Ashamed

It’s 3 o’clock in the middle of the night and before me is a guy who has just attempted to commit suicide. It’s late, I am sleepy, I don’t know what the hell I’m doing with me, with my life, with the man in front of me, with everything. It’s the third suicide attempt in a couple of months. The reason? He feels unloved. Well, just like most of us; it’s almost never too much love around. But for the guy in front of me, love is “vital”; he can’t go on without it. And because he’s pretty young, he can’t give himself a part of this love, perhaps in the form of a decent amount of common-sense and self-protection that could have protected him from committing suicide in the first place… but anyway… I’ve met old folks who don’t know how to love themselves so he can be easily forgiven.

– How are you feeling now?

And I wait… and wait…

– I feel ashamed.

– Why?

– Because I did this… I tried to kill myself…

I frankly expected him to say he feels guilty. Guilt is the first thing you expect to hear from someone who has just failed a suicide attempt. But he is a “shame-type”, not a “guilt-type”, so the others’ opinions about him are much more important than his own responsibility versus his own life. Well… people are different… you need to ask questions… you can’t know for sure what’s happening in their soul…

– I feel ashamed because now all my friends will know I am weak and tried to end my life for that girl. It was stupid. I don’t want to repeat this. She didn’t even call to see if I’m alive or not, although I know that she knows I’m in the emergency room now.

– You wanted to show your love for her, to prove it?

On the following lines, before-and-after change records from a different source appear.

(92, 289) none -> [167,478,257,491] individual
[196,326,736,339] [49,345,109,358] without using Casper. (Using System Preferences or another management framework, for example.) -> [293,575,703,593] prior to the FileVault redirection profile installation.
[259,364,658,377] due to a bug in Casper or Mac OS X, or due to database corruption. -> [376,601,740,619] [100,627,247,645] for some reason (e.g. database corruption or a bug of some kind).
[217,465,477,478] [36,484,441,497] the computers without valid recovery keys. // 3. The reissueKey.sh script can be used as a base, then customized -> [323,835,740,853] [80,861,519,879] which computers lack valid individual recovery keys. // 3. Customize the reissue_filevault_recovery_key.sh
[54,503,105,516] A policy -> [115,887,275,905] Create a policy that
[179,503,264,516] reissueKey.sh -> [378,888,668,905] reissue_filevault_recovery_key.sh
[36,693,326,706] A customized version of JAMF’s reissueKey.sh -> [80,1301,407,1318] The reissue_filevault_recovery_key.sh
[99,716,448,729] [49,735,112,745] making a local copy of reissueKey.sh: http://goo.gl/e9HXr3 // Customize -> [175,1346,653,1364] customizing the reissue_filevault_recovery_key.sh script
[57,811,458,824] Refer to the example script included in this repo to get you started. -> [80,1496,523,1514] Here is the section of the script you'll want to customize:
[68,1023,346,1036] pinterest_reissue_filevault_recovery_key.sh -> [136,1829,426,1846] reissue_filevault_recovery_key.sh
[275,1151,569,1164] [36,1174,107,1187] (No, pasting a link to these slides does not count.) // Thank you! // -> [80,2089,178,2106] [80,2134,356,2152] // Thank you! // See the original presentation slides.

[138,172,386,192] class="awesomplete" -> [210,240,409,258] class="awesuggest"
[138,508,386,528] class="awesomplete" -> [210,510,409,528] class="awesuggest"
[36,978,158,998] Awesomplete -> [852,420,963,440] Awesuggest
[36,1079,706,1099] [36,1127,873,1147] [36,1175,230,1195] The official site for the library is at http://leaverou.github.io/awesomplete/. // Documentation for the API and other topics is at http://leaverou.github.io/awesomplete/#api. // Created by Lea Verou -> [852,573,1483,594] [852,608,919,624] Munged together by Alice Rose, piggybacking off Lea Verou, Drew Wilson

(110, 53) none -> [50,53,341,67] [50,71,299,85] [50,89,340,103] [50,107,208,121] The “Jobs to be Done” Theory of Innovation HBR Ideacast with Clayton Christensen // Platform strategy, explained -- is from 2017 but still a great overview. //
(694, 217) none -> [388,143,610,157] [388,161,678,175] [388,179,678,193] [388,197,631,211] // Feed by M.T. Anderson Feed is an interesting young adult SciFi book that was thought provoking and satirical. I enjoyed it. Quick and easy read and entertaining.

– I wanted to be present in her live… I guess I needed attention from her… I wanted to exist for her…

A phantasy that she might be breaking the bed with someone else right now while he’s here in the ER crossed my mind for a moment. People can be very nasty and he is a bit naïve.

– I am so embarrassed… this entire suicide attempt is simply pathetic…

I detect a self-esteem that is too low. He is right, he was stupid, or he did what he thought was good at that respective moment in time and now it finally appears stupid to him too, but he is making the error of exaggerating and generalizing: the fact that you are stupid in one situation doesn’t mean you are stupid all the time. Same for embarrassment: he is right to feel ashamed for the suicide attempt but I can’t tolerate a generalizing impression about him as a whole and about his entire life.

– You know… you are right to feel ashamed, but this is not a definitive proof that you are weak and inferior. There is something that you can learn about yourself from your suicide attempt, something a bit weird but nevertheless something that’s true. You do seem to be shallow in your own eyes but at the same time I know few people who would make a suicide attempt so as to prove their love for another person, no matter if that person responds to the act or not. The fact that you went so far and endangered your own life proves that you are very capable of intense and profound feelings for someone else, something that is so rare in the world of today that seems to be made pretty much of “robots” who are unable to feel. I can’t “congratulate” you for your suicide attempt, but I can congratulate you for that depth of your emotions; few people can do this. I only hope that at some point you could use on yourself this love you feel for your ex-girlfriend, so that you would not arrive in this delicate situation in which you’re finding yourself tonight.

While speaking I see how the eyes of the young man gradually leave the point on the ground that he was fixating and now look directly at me, in an attitude of awe. It seems that he “heard me”. Well, I just hope he learned something tonight. The nurse next to me also looks surprised.

The patient leaves the room; he remains under surveillance as he is still physically frail.

– What?

– I never saw this kind of psychological intervention, says the nurse.

– What intervention? What did I say?

– The stuff with emotional depth…

– It’s common sense… I guess… And it’s almost morning, for God’s sake!

Actually I know exactly what I did. But I wasn’t allowed to practice psychotherapy in this life… destiny is cruel… This doesn’t stop me from transgressing when and while I still can.